Frederick Law Olmsted Jr., the landscape architect who designed the Gardens, specifically designed the pathway to shield the view of the Tower until reaching this point. This grand view of the Singing Tower is the perfect place for a photo with friends or family visiting the Gardens.
This Japanese stone lantern was a gift to the Gardens as a tribute to Edward Bok from Usaburo Tsujita of Japan. Mr. Tsujita was an attendant in the Bok home in Pennsylvania for several years in the 1920s. This gift was assembled and erected in 1955 within sight of Edward Bok’s grave.
Landscape Architect: Frederick Law Olmsted Jr.
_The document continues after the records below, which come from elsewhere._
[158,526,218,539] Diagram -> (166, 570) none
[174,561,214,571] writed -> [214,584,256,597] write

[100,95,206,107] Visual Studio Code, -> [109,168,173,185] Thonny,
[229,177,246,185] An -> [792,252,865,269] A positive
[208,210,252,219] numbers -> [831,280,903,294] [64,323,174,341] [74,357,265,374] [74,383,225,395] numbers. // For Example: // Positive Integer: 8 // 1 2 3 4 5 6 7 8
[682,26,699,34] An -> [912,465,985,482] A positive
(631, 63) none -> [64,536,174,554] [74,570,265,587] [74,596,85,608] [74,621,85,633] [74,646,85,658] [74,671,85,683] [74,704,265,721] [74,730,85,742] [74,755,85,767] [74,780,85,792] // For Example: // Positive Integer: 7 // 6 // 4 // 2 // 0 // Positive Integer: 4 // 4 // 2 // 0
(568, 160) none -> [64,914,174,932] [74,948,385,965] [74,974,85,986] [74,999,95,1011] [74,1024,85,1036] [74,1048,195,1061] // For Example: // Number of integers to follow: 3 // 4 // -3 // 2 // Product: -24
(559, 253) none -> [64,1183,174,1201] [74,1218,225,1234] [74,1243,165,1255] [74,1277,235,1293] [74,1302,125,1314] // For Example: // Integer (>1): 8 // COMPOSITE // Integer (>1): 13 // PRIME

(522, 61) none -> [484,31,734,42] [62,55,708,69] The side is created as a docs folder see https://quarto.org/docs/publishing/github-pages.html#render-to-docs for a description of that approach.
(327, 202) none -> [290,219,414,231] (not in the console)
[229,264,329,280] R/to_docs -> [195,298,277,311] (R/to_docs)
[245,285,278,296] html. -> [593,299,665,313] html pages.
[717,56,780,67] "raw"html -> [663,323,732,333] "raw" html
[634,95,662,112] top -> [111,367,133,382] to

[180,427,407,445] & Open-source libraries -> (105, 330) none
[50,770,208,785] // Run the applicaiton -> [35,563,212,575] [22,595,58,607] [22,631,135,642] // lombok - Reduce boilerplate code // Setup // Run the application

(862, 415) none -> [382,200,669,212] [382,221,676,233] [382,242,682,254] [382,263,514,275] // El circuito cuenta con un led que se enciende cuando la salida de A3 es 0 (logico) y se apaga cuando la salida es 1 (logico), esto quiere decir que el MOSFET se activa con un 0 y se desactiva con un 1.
Pivotal to Bok’s plan to create the Gardens was the participation of Frederick Law Olmsted Jr., the most distinguished landscape architect of the generation. As bearer of the most renowned name in landscape architecture, Olmsted was chosen for positions of prominence from the very start of his career. He was the son of Frederick Law Olmsted, the father of landscape architecture and designer of New York City’s Central Park. After graduating from Harvard, Olmsted Jr. worked with his father on the Biltmore Estate and eventually landscaped many of Washington, D.C.’s most prominent landmarks, including the White House, Jefferson Memorial, Washington National Cathedral and the National Zoo. Later in his career, he wrote the key language of the federal legislation that established the National Park Service and served as the agency’s first director.
In 1923, Olmsted Jr. embarked on his mission to transform Bok Tower Gardens from a sand hill into one of the nation’s most beautiful garden sanctuaries. For the next five years, Olmsted Jr. and his team diligently planted a mix of native and exotic plants that would thrive in the humid climate and lend a tropical feel to the native oak hammock.
From a practical perspective, Olmsted also carefully selected plants that would provide a hearty supply of food and shelter for migrating birds and other wildlife in the Gardens.
The pathways leading up to the Singing Tower wind through the Olmsted historic landscape gardens. When visitors reach the top, a majestic view of the entire Tower is revealed in the Reflection Pool, showcasing one of Florida’s most photographed sites.
Edward Bok recruited famous artisans Milton B. Medary and Lee Lawrie to design a masterpiece that embodied the Gardens’ spirit of perfect unity, communicated through profound symbolism and represented in the unique Florida flavor. For example, the sculptures of the Tower convey a decidedly spiritual and nature theme through the use of majestic eagles and herons, as opposed to the gargoyles of traditional Gothic design.